Plutôt que de focaliser sur la musique américaine, très prisée à l’époque, Herbert Berliner décide de puiser dans les talents montréalais et d’enregistrer des artistes locaux dans sa nouvelle usine. Il a permis à plusieurs chanteurs et musiciens de pouvoir exporter leurs disques, tels que Rodolphe Plamondon, Isidore Soucy et même, La Bolduc, augmentant leur visibilité ainsi que celle de la culture canadienne-française.
«On peut vraiment voir la distinction à ce moment entre les compagnies d’enregistrement américaines et canadiennes. Une réelle identité canadienne émerge à ce moment, et Herbert Berliner est un pionnier en la matière, bien qu’il demeure toujours inconnu du grand public. C’est pour cela qu’on a développé une exposition temporaire sur lui, nommé Herbert S. Berliner et l’essor de l’industrie canadienne du disque, couvrant son rôle majeur dans l’industrie de la musique canadienne et son rayonnement international.»
Le premier satellite canadien à Montréal
Mme Borck précise que le bâtiment où se trouve le musée n’est pas seulement important pour l’industrie du disque.

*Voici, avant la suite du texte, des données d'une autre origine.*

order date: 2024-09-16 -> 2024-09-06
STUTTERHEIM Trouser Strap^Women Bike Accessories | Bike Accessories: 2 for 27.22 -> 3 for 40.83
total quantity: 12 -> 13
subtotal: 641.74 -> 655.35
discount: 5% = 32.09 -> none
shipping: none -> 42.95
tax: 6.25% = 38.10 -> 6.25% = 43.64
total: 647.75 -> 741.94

Il est aussi vital pour le développement de la technologie du satellite, une nouvelle voie qu’a empruntée Émile Berliner dans les années 1920 après la fin de son monopole en matière de production de disques et avant sa mort, en 1929.
«En 1929, l’entreprise d’Émile Berliner se fait approcher par celle de la radio RCA-Victor (Radio Corporation of America) de son partenaire Edward Johnson dans le but de développer davantage la technologie de la radio dans le secteur du divertissement. Après avoir fusionné, l’usine accueille un laboratoire secret durant la Deuxième Guerre mondiale, et les résultats obtenus dans ce laboratoire ont permis de générer du savoir et du matériel qui ont ensuite mené à la création d’un satellite redistribuant efficacement les ondes pendant une longue période dans l’espace.»
La directrice du musée précise que le Canada a pu se distinguer de ses homologues américains et soviétiques de l’époque en créant un satellite à des fins purement commerciales et non militaires. Sans la contribution d’Émile Berliner et la série d’événements qui ont mené jusqu’à son implication dans les ondes, elle soutient que le Canada n’aurait pas pu lancer son premier satellite en 1962. Émile Berliner est décédé quelques années plus tard, en 1966.
Le Musée des ondes déménage actuellement son exposition à l’intérieur du même bâtiment pour avoir plus d’espace et accueillir davantage de visiteurs. Il sera complètement opérationnel à partir du mois de juin, et invite les curieux et les amateurs de musique à venir en apprendre davantage sur l’histoire montréalaise du disque et des ondes radio.
De Peterson à Céline Dion
En 1936, Émile Berliner décide d’installer un studio d’enregistrement au sein de son usine, faisant partie alors de la RCA-Victor. Jouissant d’une excellente réputation dans les années 1940, ce studio a accueilli des artistes jazz connus internationalement tels qu’Oscar Peterson et Oliver Jones. La rumeur voudrait que Céline Dion ait été enregistrée dans le studio par l’entremise de René Angélil.